(Listed entries begins)

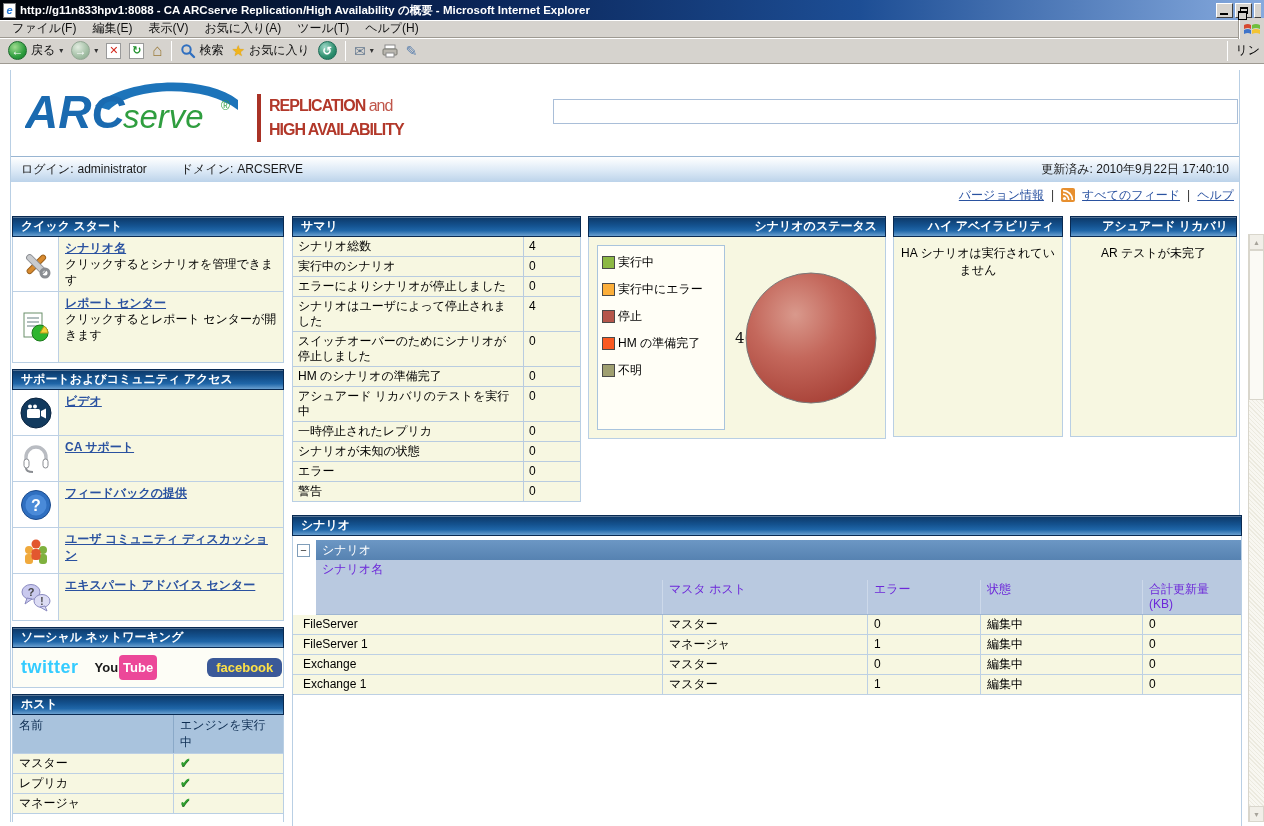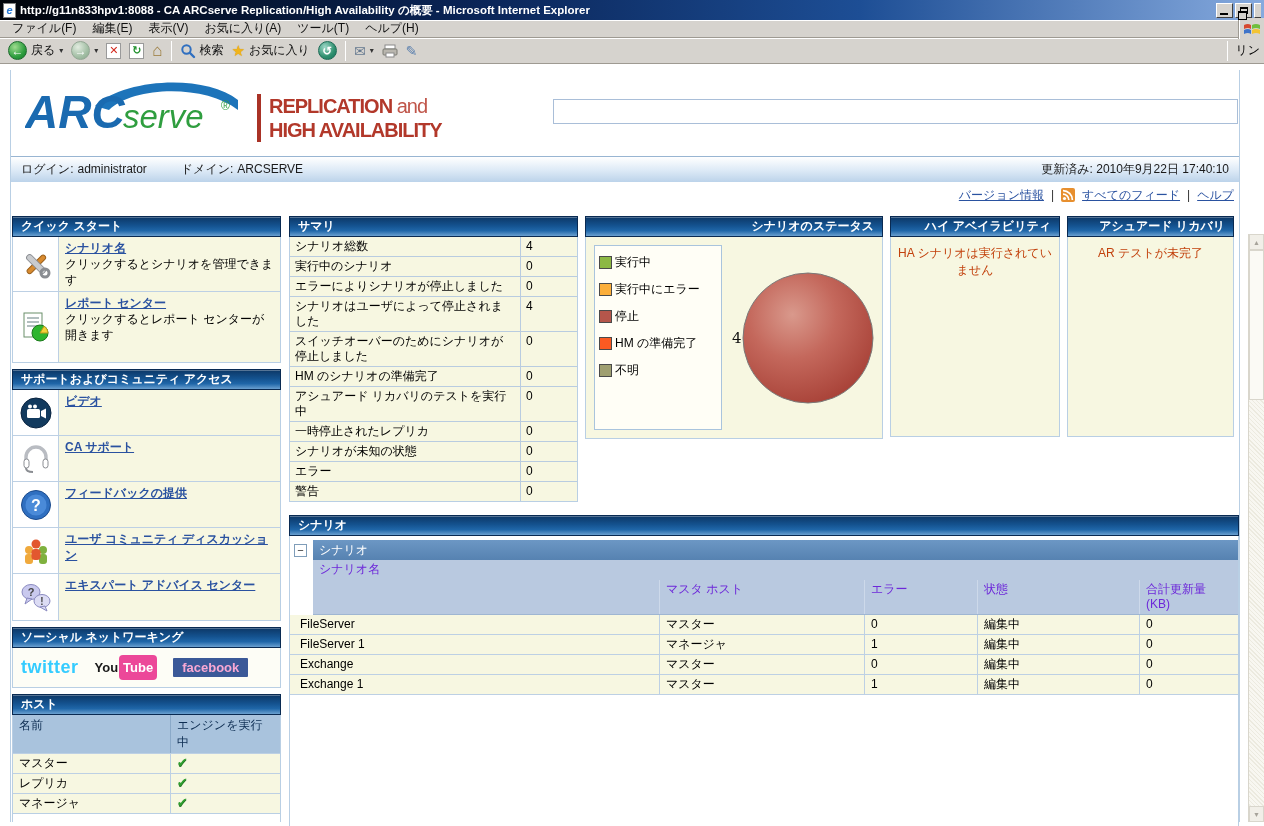--- a/index.html
+++ b/index.html
@@ -52,7 +52,7 @@
   .masthead { height:86px; position:relative; padding:10px 0 0 14px; }
   .logo-row { display:flex; align-items:flex-end; gap:10px; }
   .tagline { border-left:4px solid #a93226; padding-left:8px; color:#b2382a; font-weight:bold;
-    font-size:20px; line-height:24px; letter-spacing:-1px; }
+    font-size:16px; line-height:24px; letter-spacing:-1px; }
   .tagline .and { font-weight:normal; color:#c0564a; }
   .banner-box { position:absolute; left:542px; top:29px; width:685px; height:25px; background:#fff; border:1px solid #a9bed8; }
 

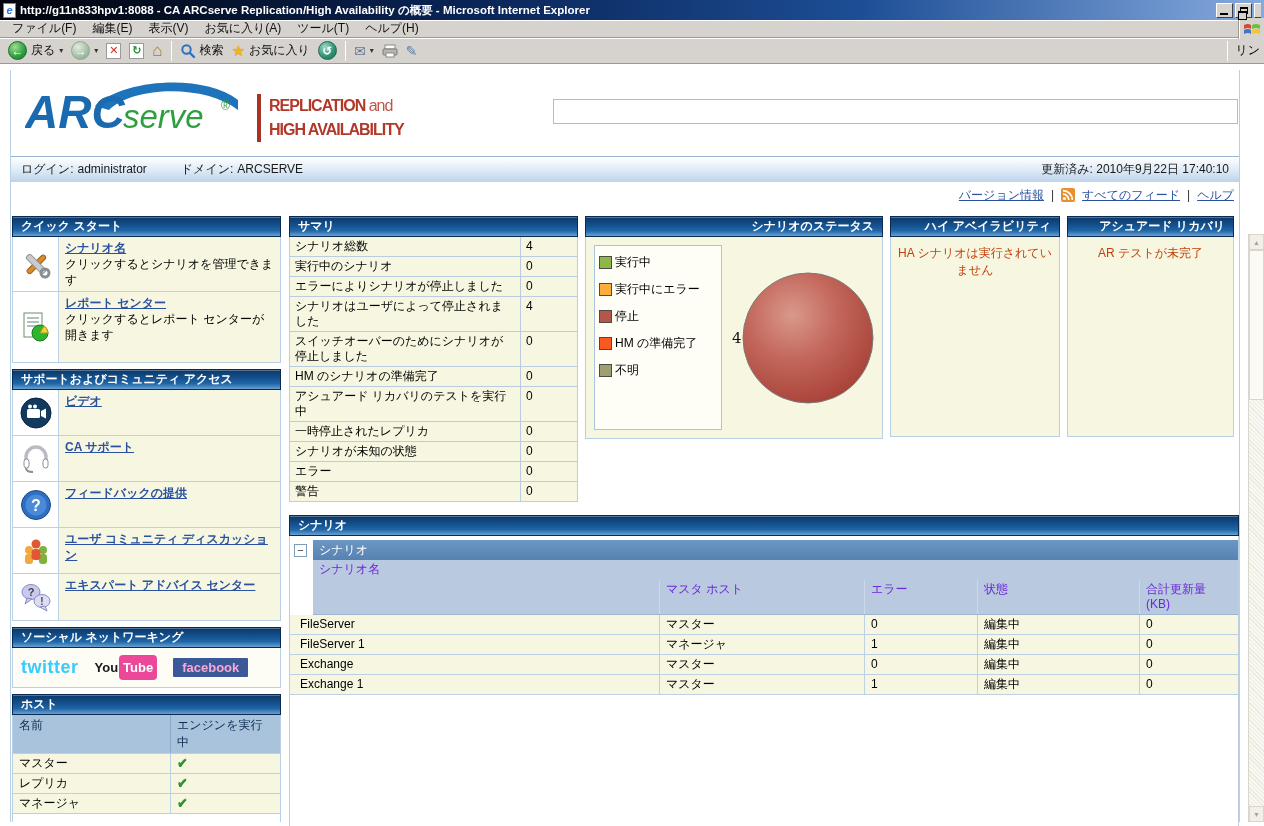--- a/index.html
+++ b/index.html
@@ -111,7 +111,7 @@
   .legenditem { display:flex; align-items:center; gap:3px; }
   .swatch { width:13px; height:13px; border:1px solid #4a4a4a; flex:none; }
   .pie-area { flex:1; }
-  .msg-body { height:200px; text-align:center; padding:8px 4px; color:#c2410c; line-height:17px; }
+  .msg-body { height:200px; text-align:center; padding:8px 4px; color:#000000; line-height:17px; }
 
   
   .scnpanel { margin-top:13px; }

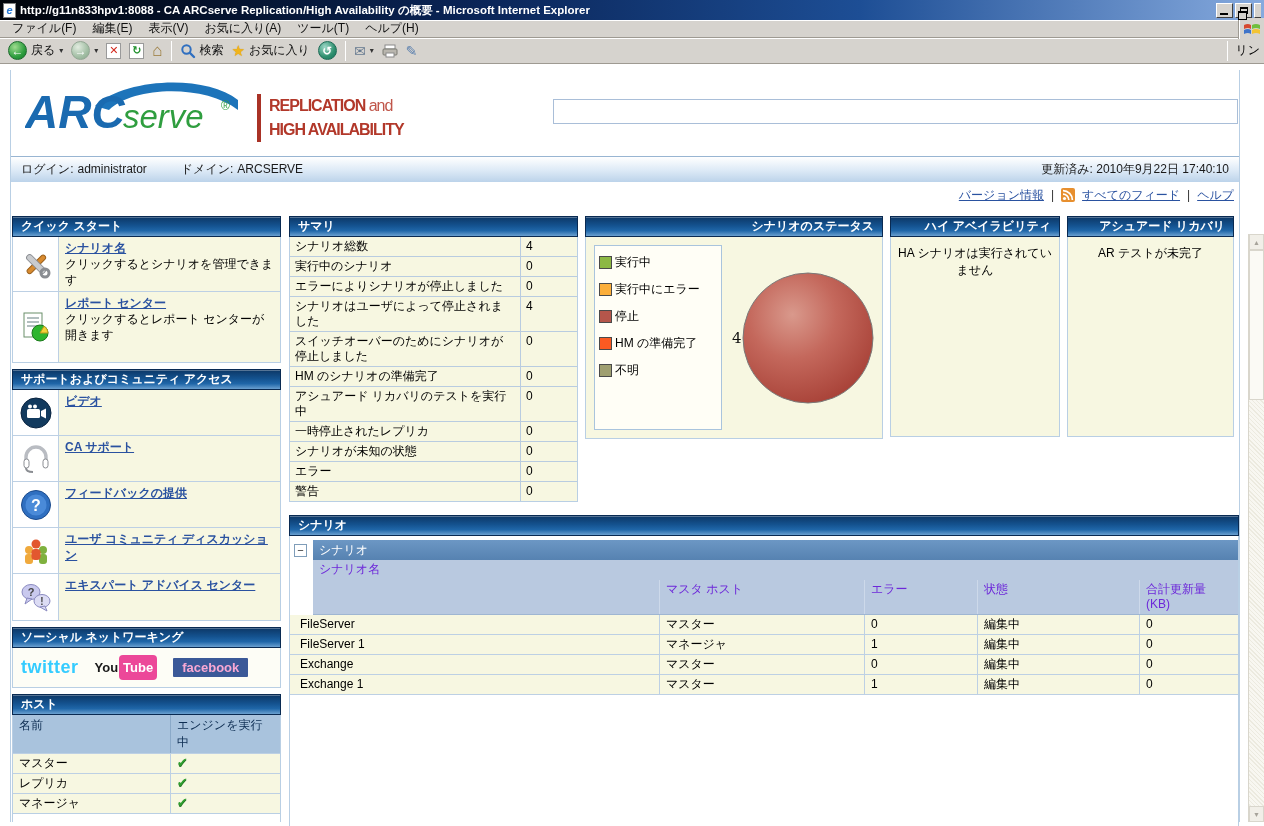--- a/index.html
+++ b/index.html
@@ -88,7 +88,7 @@
   .tw { color:#35ccff; font-weight:bold; font-size:18px; letter-spacing:0.5px; }
   .yt-you { color:#1a1a1a; font-weight:bold; font-size:13px; }
   .yt-tube { background:#ec4899; color:#fff; font-weight:bold; font-size:13px; border-radius:4px; padding:5px 4px; margin-left:1px; }
-  .fb { background:#3b5998; color:#f9a8d4; font-weight:bold; font-size:13px; border-radius:1px; padding:2px 9px; }
+  .fb { background:#3b5998; color:#fde047; font-weight:bold; font-size:13px; border-radius:6px; padding:2px 9px;margin-left:34px; }
   .hostgrid { display:grid; grid-template-columns:1fr 110px; }
   .hosthdr { background:#a9c3dd; color:#0d2d52; }
   .hosthdr > div { padding:2px 6px; }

(Listed entries ends)

◆ What is expected
Leave out the pictures and repeat exactly the lines from the first line of the data through the line containing "-111,7 +111,7 @@". Add nothing else.

◆ Answer to this task
--- a/index.html
+++ b/index.html
@@ -52,7 +52,7 @@
   .masthead { height:86px; position:relative; padding:10px 0 0 14px; }
   .logo-row { display:flex; align-items:flex-end; gap:10px; }
   .tagline { border-left:4px solid #a93226; padding-left:8px; color:#b2382a; font-weight:bold;
-    font-size:20px; line-height:24px; letter-spacing:-1px; }
+    font-size:16px; line-height:24px; letter-spacing:-1px; }
   .tagline .and { font-weight:normal; color:#c0564a; }
   .banner-box { position:absolute; left:542px; top:29px; width:685px; height:25px; background:#fff; border:1px solid #a9bed8; }
 

--- a/index.html
+++ b/index.html
@@ -111,7 +111,7 @@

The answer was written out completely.